- Task directions: An exact copy of all the data below is needed, without its pictures.

- Extracted records:
◇ ◇ ◇

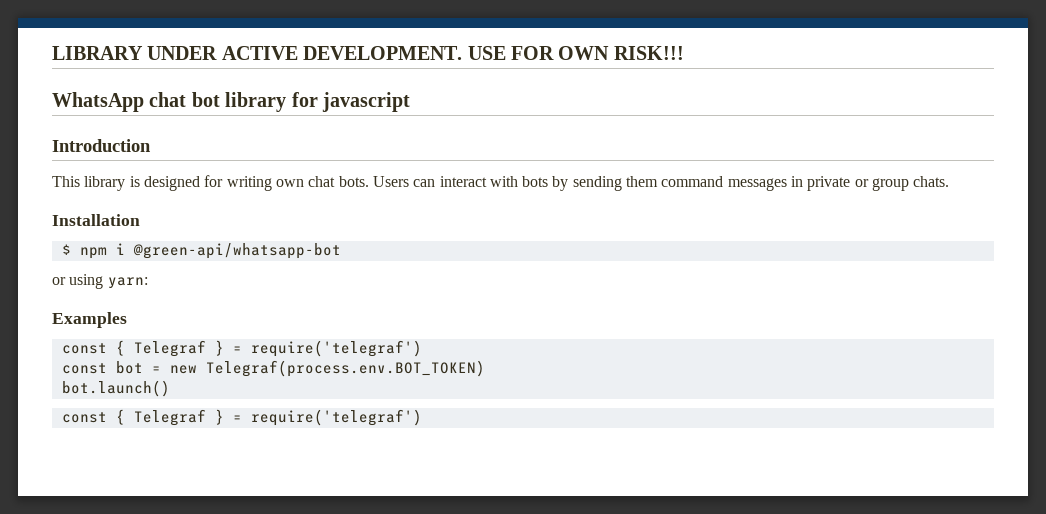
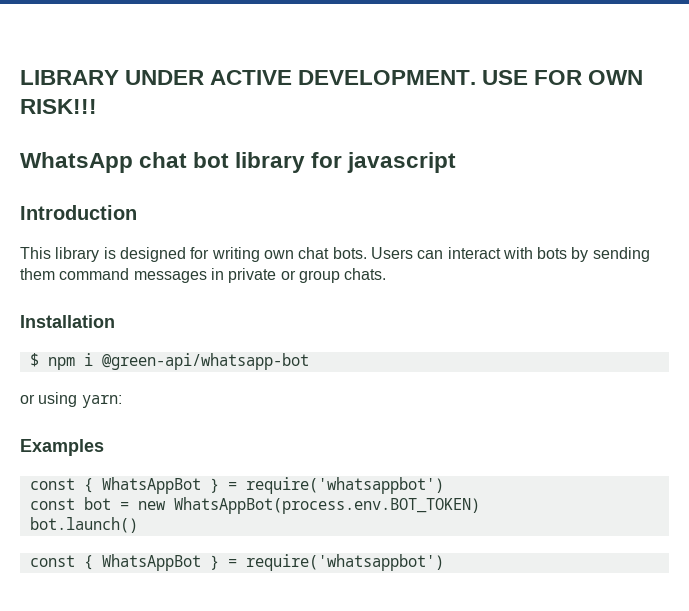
  Examples
- const { Telegraf } = require('telegraf')
+ const { WhatsAppBot } = require('whatsappbot')
- const bot = new Telegraf(process.env.BOT_TOKEN)
+ const bot = new WhatsAppBot(process.env.BOT_TOKEN)
  bot.launch()
- const { Telegraf } = require('telegraf')
+ const { WhatsAppBot } = require('whatsappbot')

◇ ◇ ◇

- Answer for the task:
  Examples
- const { Telegraf } = require('telegraf')
+ const { WhatsAppBot } = require('whatsappbot')
- const bot = new Telegraf(process.env.BOT_TOKEN)
+ const bot = new WhatsAppBot(process.env.BOT_TOKEN)
  bot.launch()
- const { Telegraf } = require('telegraf')
+ const { WhatsAppBot } = require('whatsappbot')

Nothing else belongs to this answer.